-- LISTED ENTRIES follows --

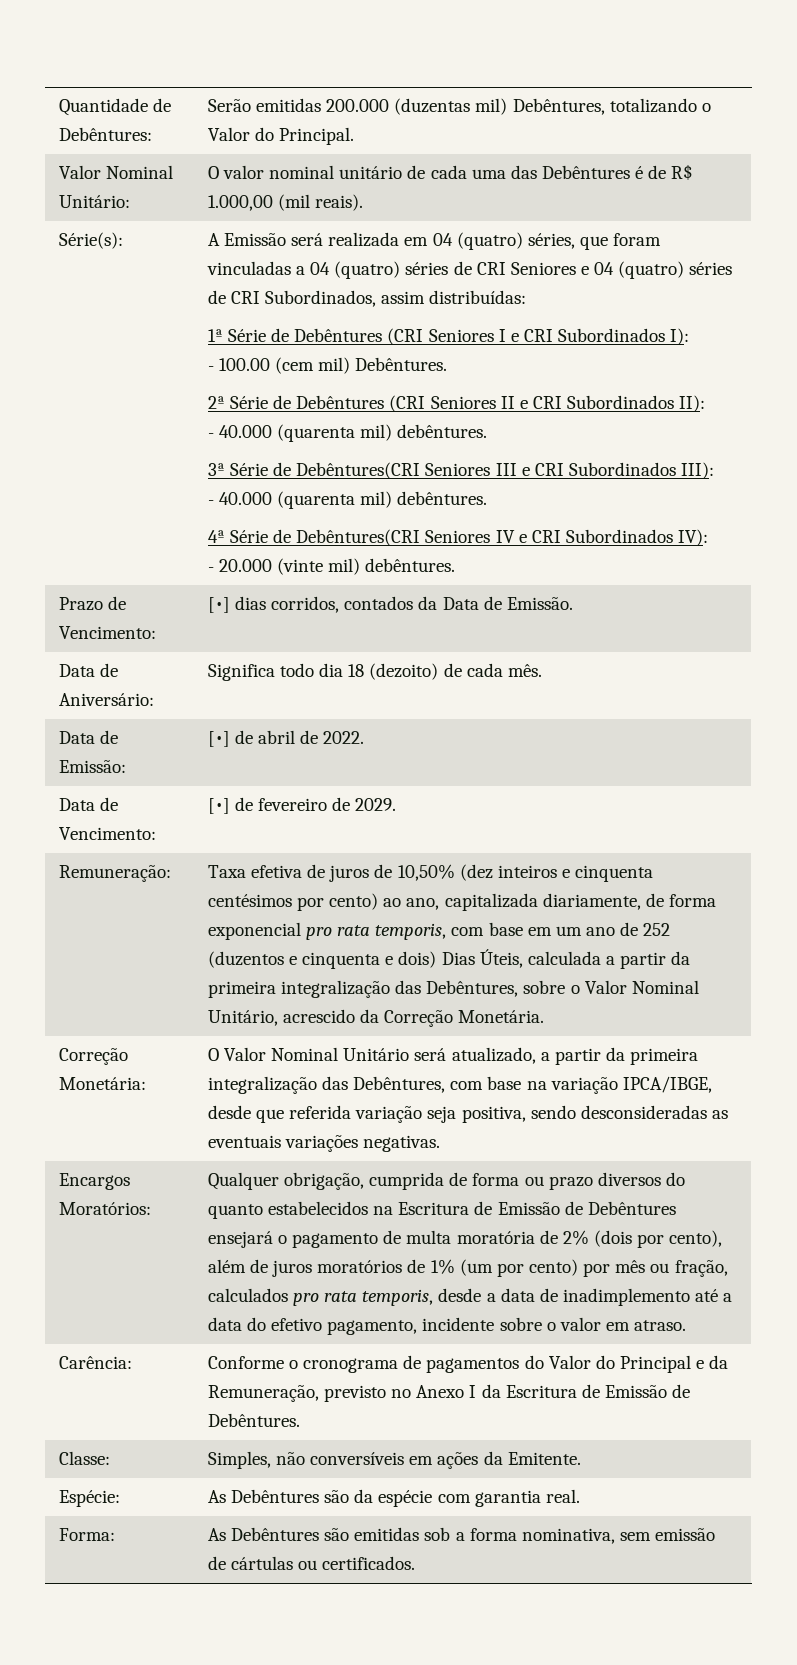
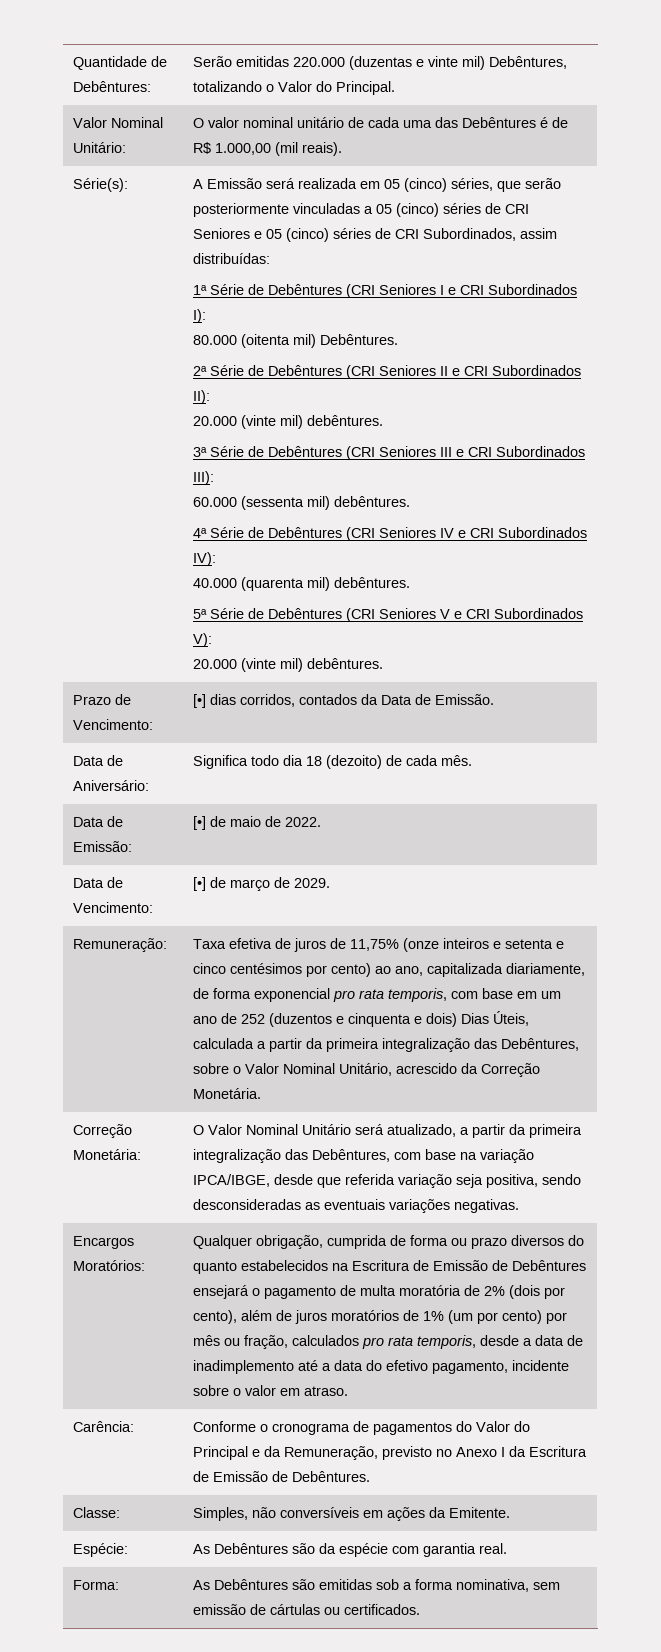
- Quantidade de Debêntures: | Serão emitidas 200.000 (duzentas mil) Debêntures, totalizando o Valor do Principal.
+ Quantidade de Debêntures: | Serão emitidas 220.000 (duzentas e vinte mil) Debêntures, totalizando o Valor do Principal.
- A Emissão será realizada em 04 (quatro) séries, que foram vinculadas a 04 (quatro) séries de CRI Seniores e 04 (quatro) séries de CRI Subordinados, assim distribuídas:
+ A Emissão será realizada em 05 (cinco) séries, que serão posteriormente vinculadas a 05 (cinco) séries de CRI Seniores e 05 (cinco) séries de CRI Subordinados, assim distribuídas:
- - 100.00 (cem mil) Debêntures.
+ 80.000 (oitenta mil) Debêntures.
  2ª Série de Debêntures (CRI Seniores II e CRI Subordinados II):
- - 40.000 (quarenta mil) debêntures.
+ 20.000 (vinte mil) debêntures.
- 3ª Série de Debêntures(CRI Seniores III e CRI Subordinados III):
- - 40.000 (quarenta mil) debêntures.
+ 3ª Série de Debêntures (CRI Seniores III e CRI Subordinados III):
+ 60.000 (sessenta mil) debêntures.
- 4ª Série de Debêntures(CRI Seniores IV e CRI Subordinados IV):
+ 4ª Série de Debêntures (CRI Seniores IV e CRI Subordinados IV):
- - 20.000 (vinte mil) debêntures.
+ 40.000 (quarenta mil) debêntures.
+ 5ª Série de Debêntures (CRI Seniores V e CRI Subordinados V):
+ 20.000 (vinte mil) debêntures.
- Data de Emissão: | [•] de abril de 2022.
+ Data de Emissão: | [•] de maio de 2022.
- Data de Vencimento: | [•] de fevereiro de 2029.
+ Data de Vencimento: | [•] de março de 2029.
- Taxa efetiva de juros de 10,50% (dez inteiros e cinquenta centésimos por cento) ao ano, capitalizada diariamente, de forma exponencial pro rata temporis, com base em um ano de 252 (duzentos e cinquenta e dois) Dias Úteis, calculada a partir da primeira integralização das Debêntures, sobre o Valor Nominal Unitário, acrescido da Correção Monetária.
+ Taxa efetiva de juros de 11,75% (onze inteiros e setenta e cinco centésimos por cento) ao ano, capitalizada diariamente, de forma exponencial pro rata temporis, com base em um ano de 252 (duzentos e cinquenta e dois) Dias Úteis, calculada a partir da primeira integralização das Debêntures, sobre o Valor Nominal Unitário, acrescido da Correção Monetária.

-- LISTED ENTRIES concluded --
-- LISTED ENTRIES follows --

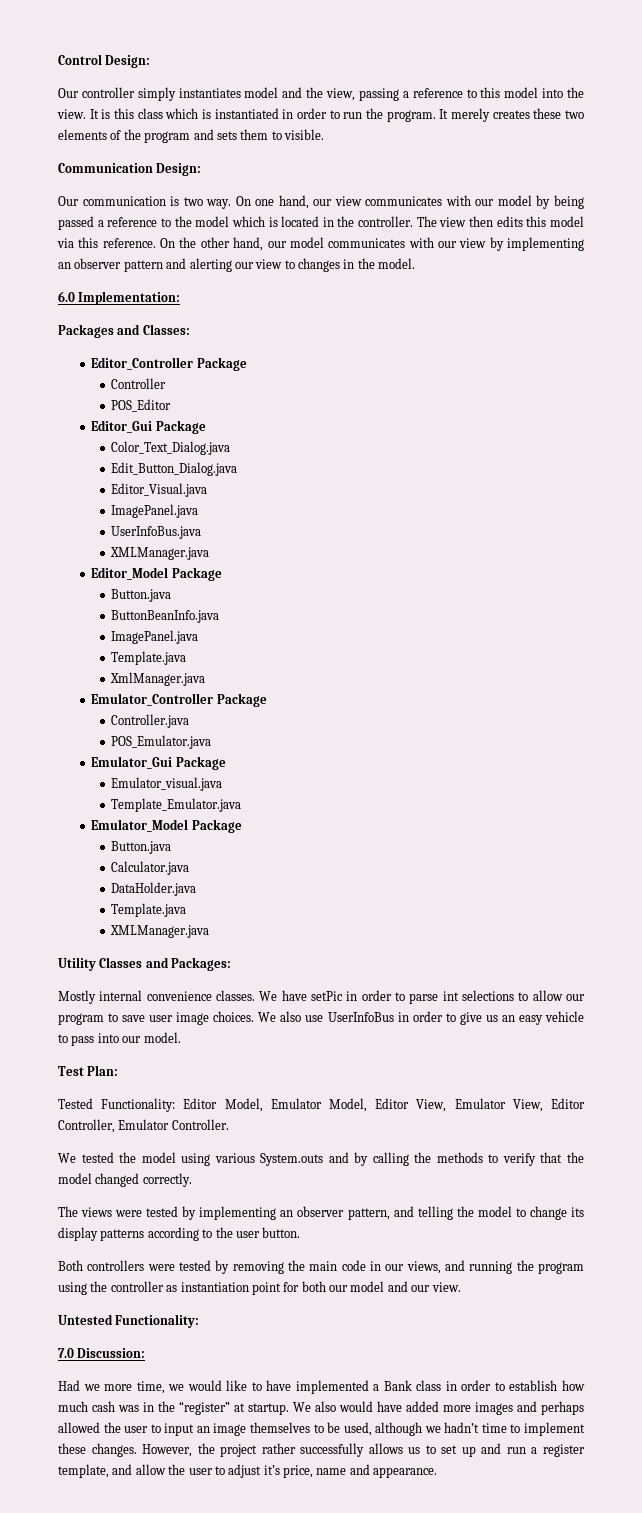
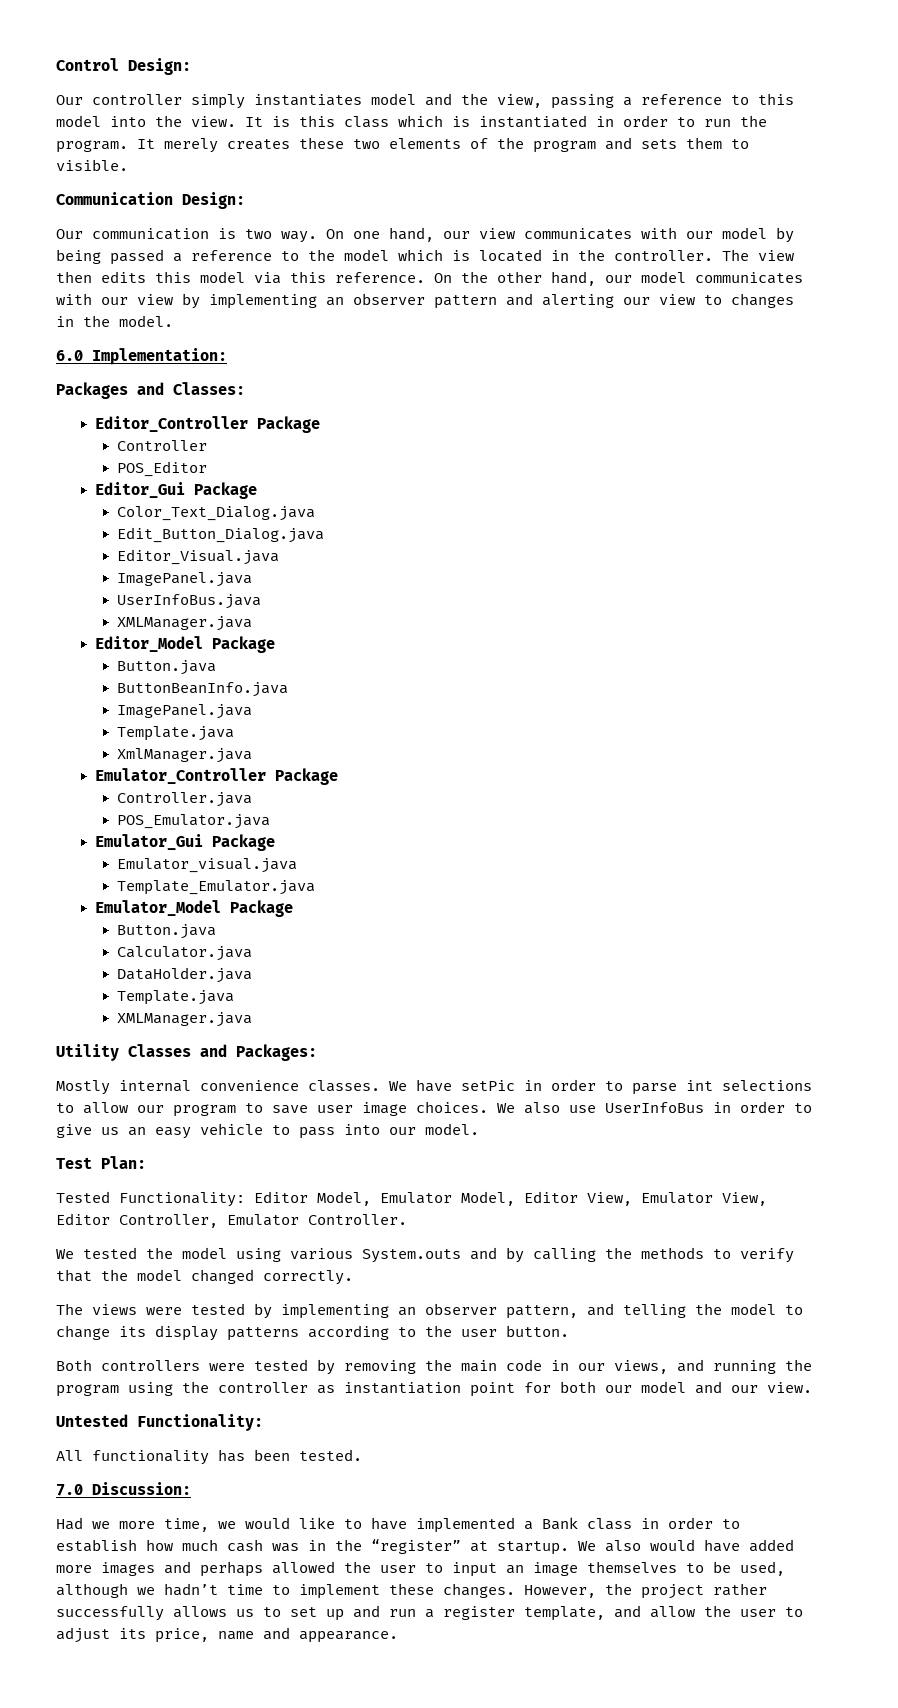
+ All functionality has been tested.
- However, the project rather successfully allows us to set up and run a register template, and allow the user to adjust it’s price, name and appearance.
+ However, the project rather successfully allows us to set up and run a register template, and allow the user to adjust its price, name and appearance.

-- LISTED ENTRIES concluded --

— WHAT THE EXERCISE ASKS —
Wherever a line in the data above holds the word "totalizando", copy that line.

— RESULT OF THE TASK —
- Quantidade de Debêntures: | Serão emitidas 200.000 (duzentas mil) Debêntures, totalizando o Valor do Principal.
+ Quantidade de Debêntures: | Serão emitidas 220.000 (duzentas e vinte mil) Debêntures, totalizando o Valor do Principal.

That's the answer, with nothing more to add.